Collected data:
◆ ◆ ◆

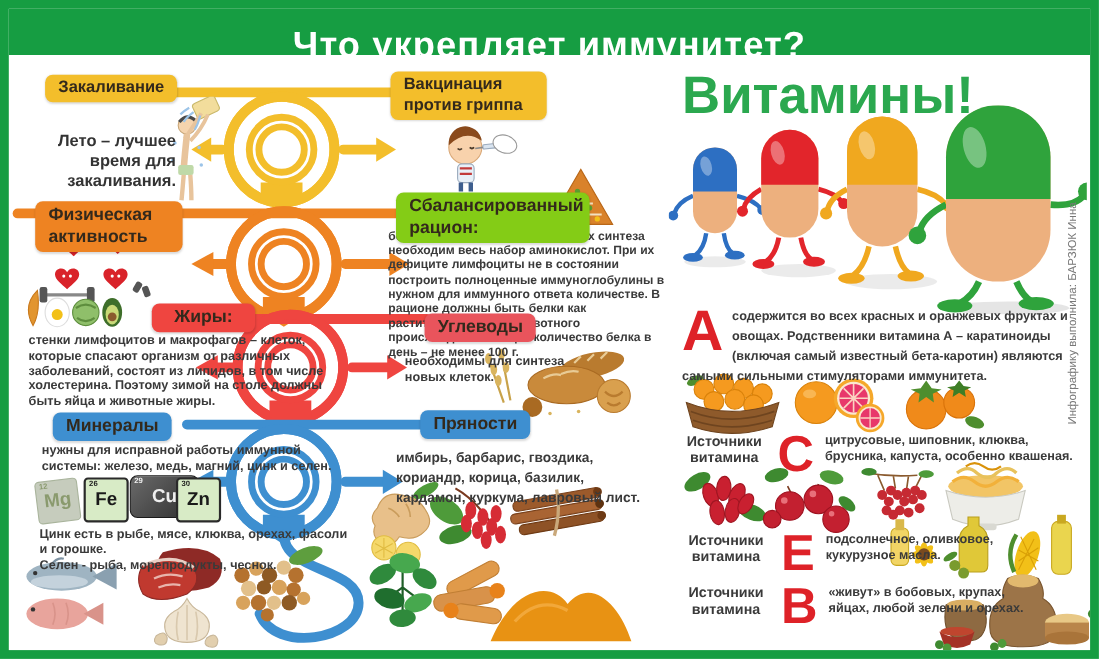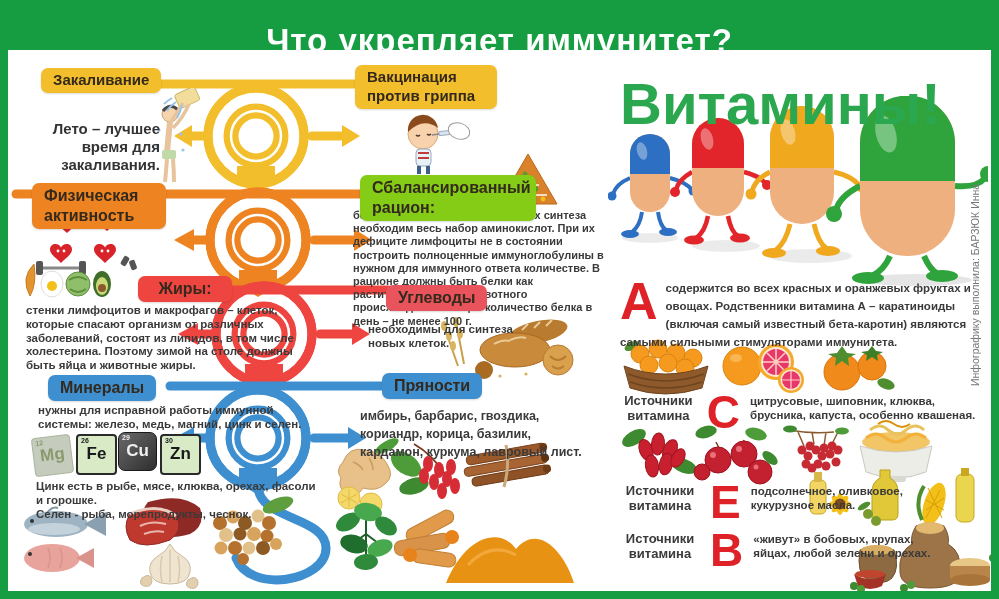--- a/index.html
+++ b/index.html
@@ -17,30 +17,30 @@
   .ploop{stroke:currentColor;stroke-width:9;fill:none;}
   .ahead{fill:currentColor;}
   .tile{position:absolute;width:37px;height:37px;border-radius:4px;z-index:4;
         font-weight:bold;text-align:center;}
   .tnum{position:absolute;left:3px;top:1px;font-size:7px;}
   .tsym{position:absolute;left:0;right:0;top:8px;font-size:17px;}
   .tile-mg{left:25px;top:428px;background:#C6CCBD;color:#8A9A6E;transform:rotate(-7deg);
            border:1px solid #A9B49C;}
   .tile-fe{left:68px;top:426px;background:#D8EBC6;color:#1A1A1A;border:2px solid #2A2A2A;}
   .tile-cu{left:110px;top:424px;background:linear-gradient(135deg,#6A6A6A,#2E2E2E);color:#EFEFEF;
-           border:1px solid #1A1A1A;border-radius:7px;}
+           border:1px solid #1A1A1A;border-radius:7px;padding-left:24px;}
   .tile-zn{left:152px;top:426px;background:#D8EBC6;color:#1A1A1A;border:2px solid #2A2A2A;}
   .vrow{position:absolute;z-index:4;}
   .vletter{float:left;font-size:52px;line-height:.82;font-weight:bold;margin:2px 8px 0 0;}
   .vletter2{font-size:46px;line-height:.8;font-weight:bold;margin:0 10px;}
   .vprefix{display:block;width:80px;text-align:center;font-size:13px;font-weight:bold;
            color:#3A3A3A;line-height:1.15;}
   .vtext{font-size:11.5px;font-weight:bold;color:#3A3A3A;line-height:1.25;}
   .flex{display:flex;align-items:flex-start;}
-  .vtitle{position:absolute;left:612px;top:62px;font-size:58px;font-weight:bold;z-index:4;text-align:center;}
+  .vtitle{position:absolute;left:612px;top:52px;font-size:48px;font-weight:bold;z-index:4;text-align:center;}
   .credit{position:absolute;right:10px;top:48px;height:330px;z-index:6;color:#777;
           font-size:10.5px;writing-mode:vertical-rl;transform:rotate(180deg);text-align:left;}
 </style>
 </head>
 <body>
 
 <div class="page">
 
   <div class="header" style="background-color: rgb(22, 157, 66);">
     <div class="title">Что укрепляет  иммунитет?</div>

◆ ◆ ◆

• [EXERCISE OBJECTIVE]: Consider the string "size". State how many lines of the data contain it, giving the number alone.

• [TASK SOLUTION]: 9